Segment Open
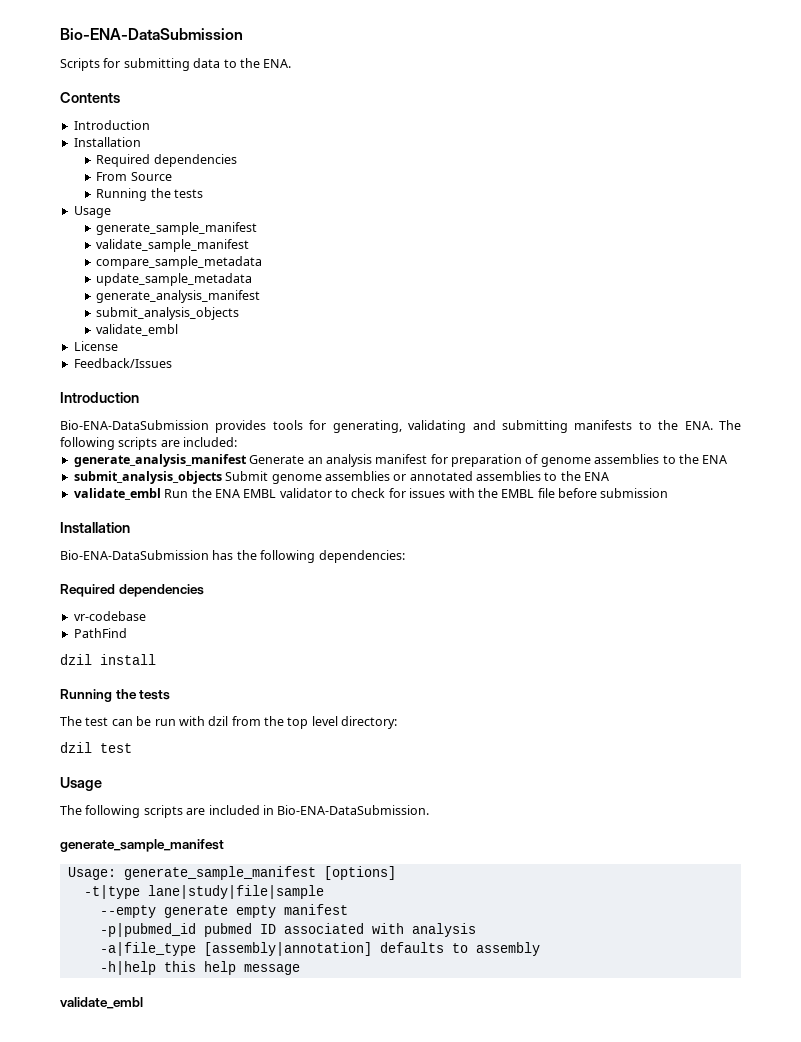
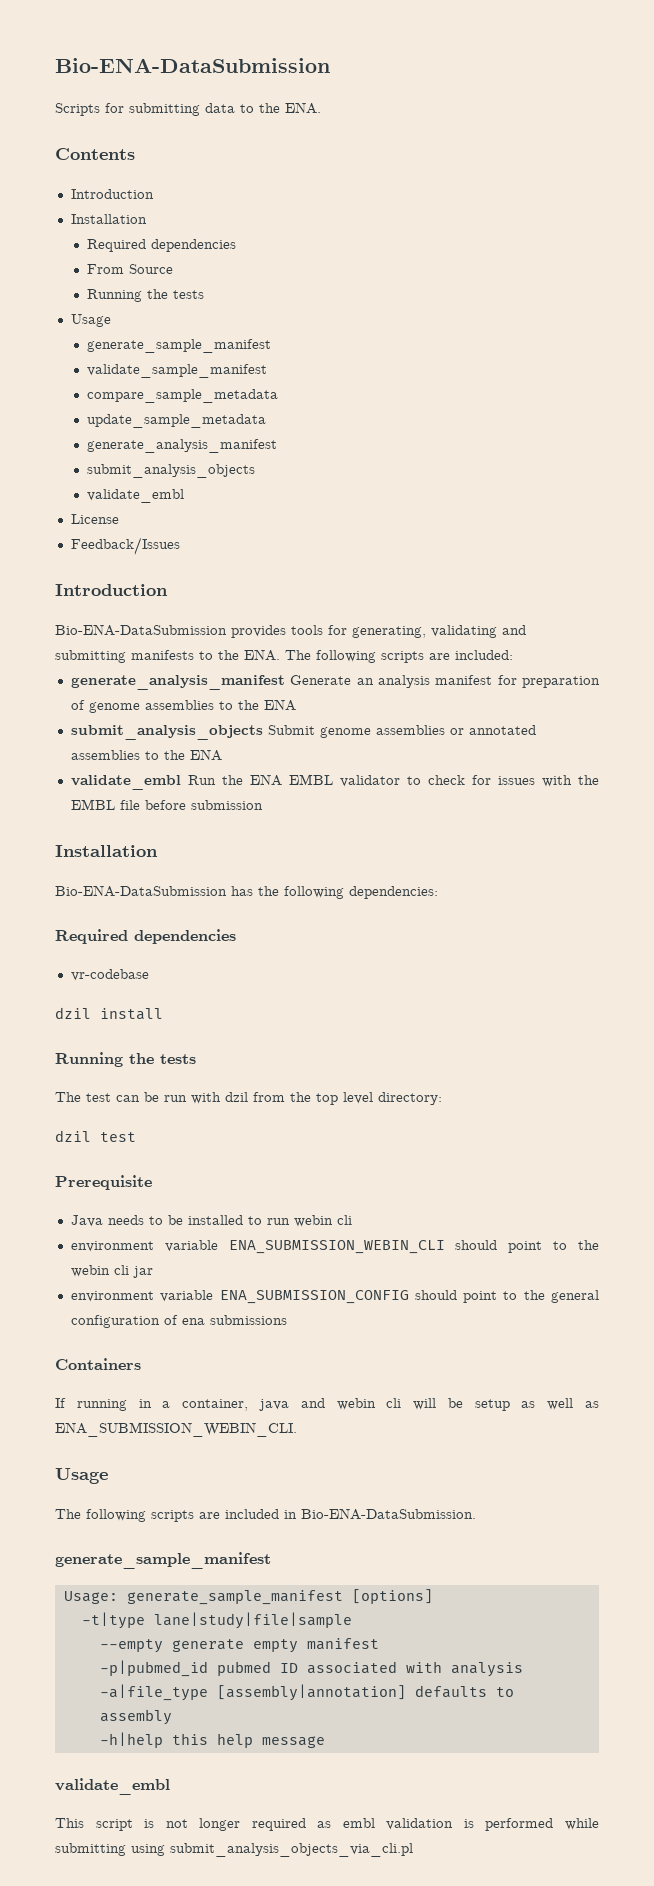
[73,628,127,638] // PathFind -> (149, 975) none
(132, 748) none -> [55,1175,152,1190] [70,1215,352,1227] [70,1240,599,1254] [70,1265,153,1278] [70,1290,599,1304] [70,1315,287,1328] [55,1358,141,1370] [55,1398,599,1411] [55,1422,297,1437] // Prerequisite // Java needs to be installed to run webin cli // environment variable ENA_SUBMISSION_WEBIN_CLI should point to the webin cli jar // environment variable ENA_SUBMISSION_CONFIG should point to the general configuration of ena submissions // Containers // If running in a container, java and webin cli will be setup as well as ENA_SUBMISSION_WEBIN_CLI.
(143, 1003) none -> [55,1818,600,1831] [55,1843,413,1857] // This script is not longer required as embl validation is performed while submitting using submit_analysis_objects_via_cli.pl

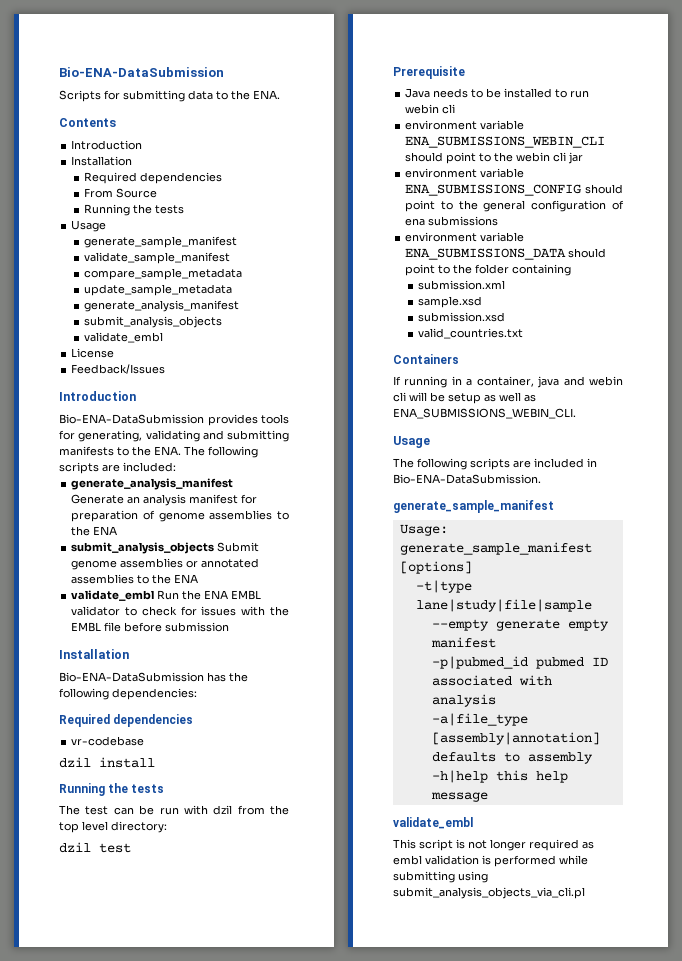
[228,1240,445,1254] ENA_SUBMISSION_WEBIN_CLI -> [405,136,606,148] ENA_SUBMISSIONS_WEBIN_CLI
[219,1290,409,1304] ENA_SUBMISSION_CONFIG -> [405,184,582,196] ENA_SUBMISSIONS_CONFIG
(287, 1320) none -> [405,232,525,242] [405,248,607,260] [405,264,572,276] [418,280,506,290] [418,296,483,308] [418,312,506,322] [418,328,524,339] // environment variable ENA_SUBMISSIONS_DATA should point to the folder containing // submission.xml // sample.xsd // submission.xsd // valid_countries.txt
[55,1422,297,1437] ENA_SUBMISSION_WEBIN_CLI. -> [393,408,576,419] ENA_SUBMISSIONS_WEBIN_CLI.

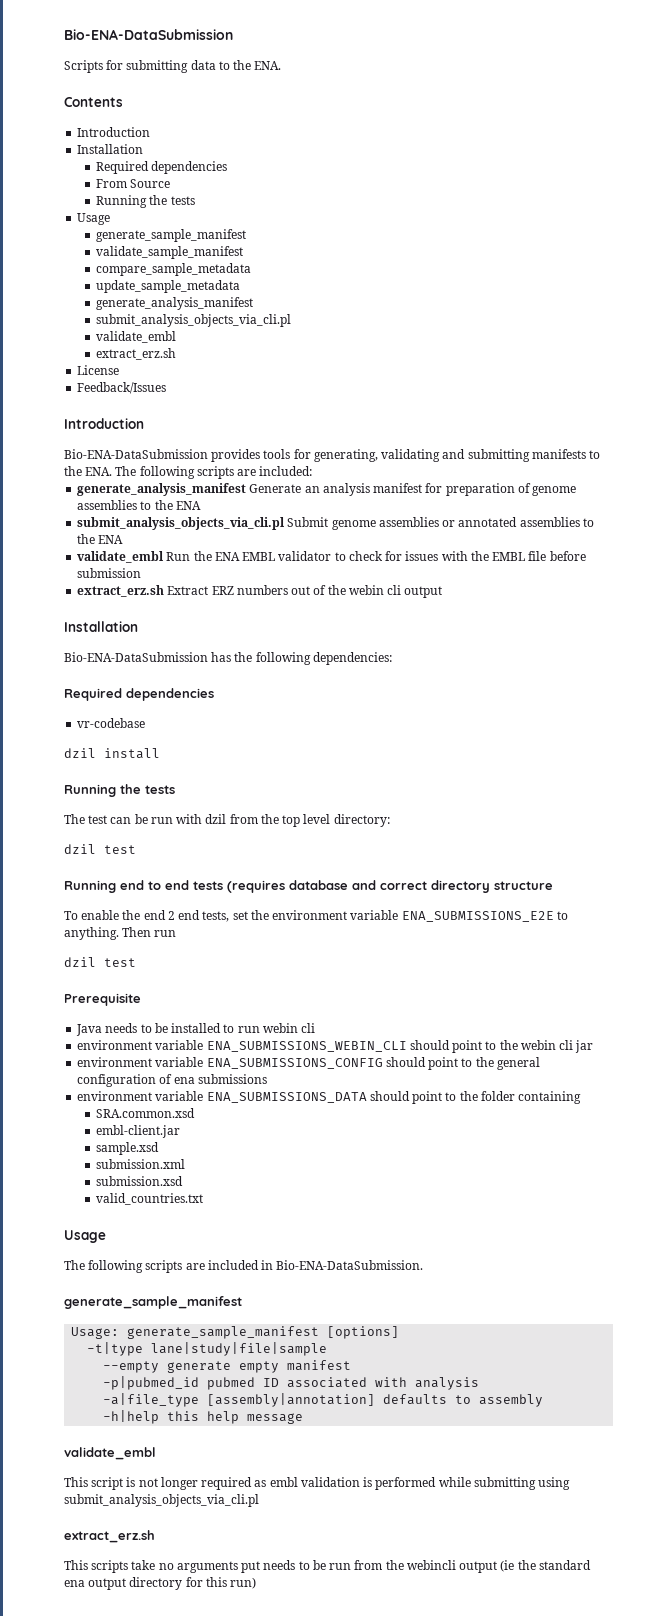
[84,316,223,328] [84,332,164,343] submit_analysis_objects // validate_embl -> [96,314,292,327] [96,331,177,343] [96,348,177,360] submit_analysis_objects_via_cli.pl // validate_embl // extract_erz.sh
[71,542,215,554] submit_analysis_objects -> [77,517,286,530] submit_analysis_objects_via_cli.pl
(230, 627) none -> [77,585,443,598] // extract_erz.sh Extract ERZ numbers out of the webin cli output
(131, 848) none -> [64,880,553,893] [64,910,568,922] [64,927,177,940] [64,957,136,967] // Running end to end tests (requires database and correct directory structure // To enable the end 2 end tests, set the environment variable ENA_SUBMISSIONS_E2E to anything. Then run // dzil test
[418,280,506,290] submission.xml -> [96,1108,196,1118] [96,1125,181,1138] SRA.common.xsd // embl-client.jar
(483, 302) none -> [96,1159,186,1169] // submission.xml
[393,354,459,364] [393,376,623,388] [393,392,536,404] [393,408,576,419] // Containers // If running in a container, java and webin cli will be setup as well as ENA_SUBMISSIONS_WEBIN_CLI. -> (204, 1199) none
(585, 893) none -> [64,1530,155,1543] [64,1560,591,1573] [64,1577,257,1590] // extract_erz.sh // This scripts take no arguments put needs to be run from the webincli output (ie the standard ena output directory for this run)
Segment Closed
* [What you are asked to do]: Pull every line holding "This" out of the records.

* [Solution]:
(143, 1003) none -> [55,1818,600,1831] [55,1843,413,1857] // This script is not longer required as embl validation is performed while submitting using submit_analysis_objects_via_cli.pl
(585, 893) none -> [64,1530,155,1543] [64,1560,591,1573] [64,1577,257,1590] // extract_erz.sh // This scripts take no arguments put needs to be run from the webincli output (ie the standard ena output directory for this run)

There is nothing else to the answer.